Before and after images

● ● ●

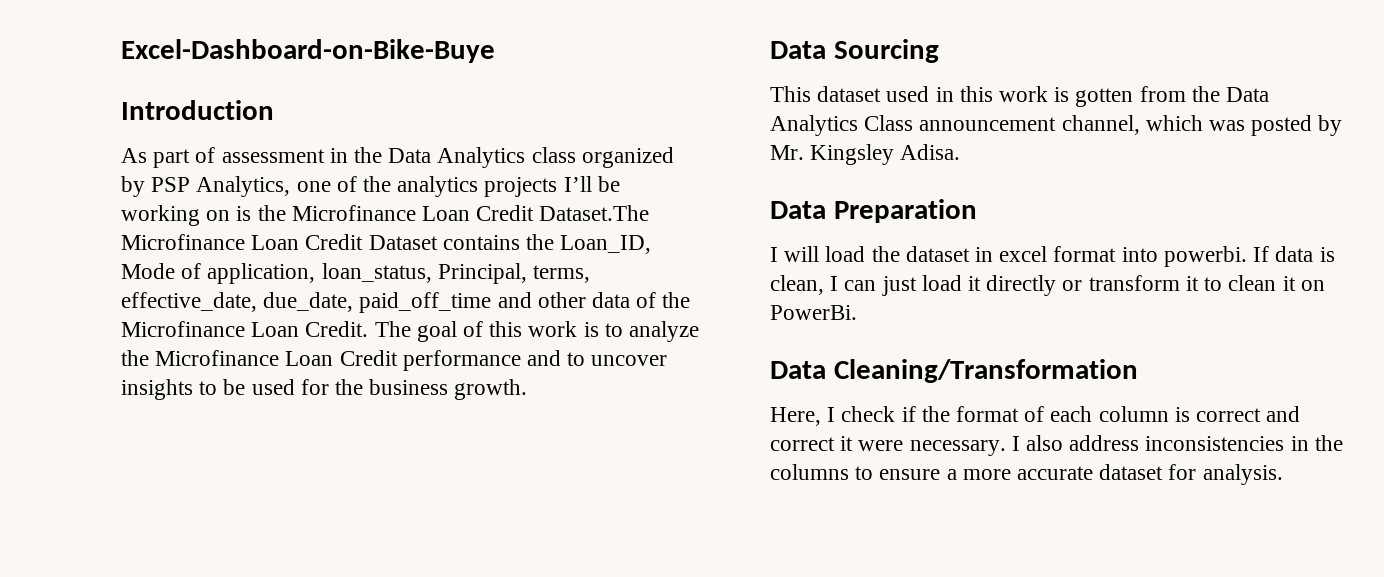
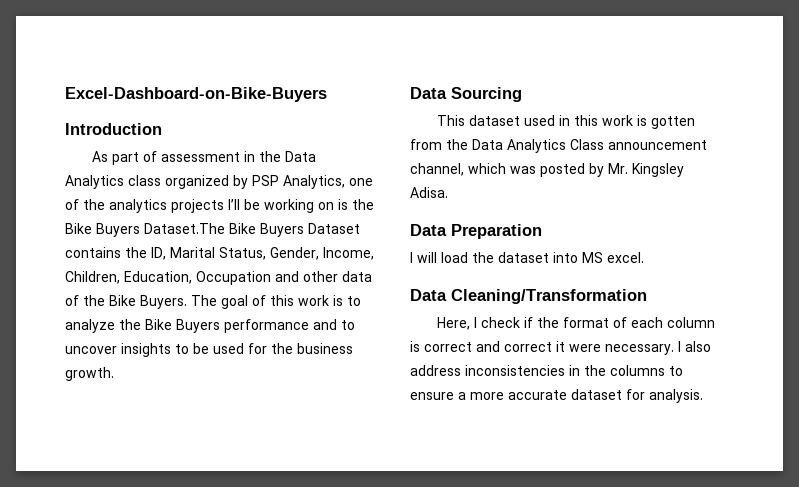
- Excel-Dashboard-on-Bike-Buye
+ Excel-Dashboard-on-Bike-Buyers
- As part of assessment in the Data Analytics class organized by PSP Analytics, one of the analytics projects I’ll be working on is the Microfinance Loan Credit Dataset.The Microfinance Loan Credit Dataset contains the Loan_ID, Mode of application, loan_status, Principal, terms, effective_date, due_date, paid_off_time and other data of the Microfinance Loan Credit.
+ As part of assessment in the Data Analytics class organized by PSP Analytics, one of the analytics projects I’ll be working on is the Bike Buyers Dataset.The Bike Buyers Dataset contains the ID, Marital Status, Gender, Income, Children, Education, Occupation and other data of the Bike Buyers.
- The goal of this work is to analyze the Microfinance Loan Credit performance and to uncover insights to be used for the business growth.
+ The goal of this work is to analyze the Bike Buyers performance and to uncover insights to be used for the business growth.
- I will load the dataset in excel format into powerbi. If data is clean, I can just load it directly or transform it to clean it on PowerBi.
+ I will load the dataset into MS excel.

● ● ●

Please write out exactly, and only, the lines from the beginning of the entries through the line containing "the Bike Buyers.", including both and skipping all pictures.

- Excel-Dashboard-on-Bike-Buye
+ Excel-Dashboard-on-Bike-Buyers
- As part of assessment in the Data Analytics class organized by PSP Analytics, one of the analytics projects I’ll be working on is the Microfinance Loan Credit Dataset.The Microfinance Loan Credit Dataset contains the Loan_ID, Mode of application, loan_status, Principal, terms, effective_date, due_date, paid_off_time and other data of the Microfinance Loan Credit.
+ As part of assessment in the Data Analytics class organized by PSP Analytics, one of the analytics projects I’ll be working on is the Bike Buyers Dataset.The Bike Buyers Dataset contains the ID, Marital Status, Gender, Income, Children, Education, Occupation and other data of the Bike Buyers.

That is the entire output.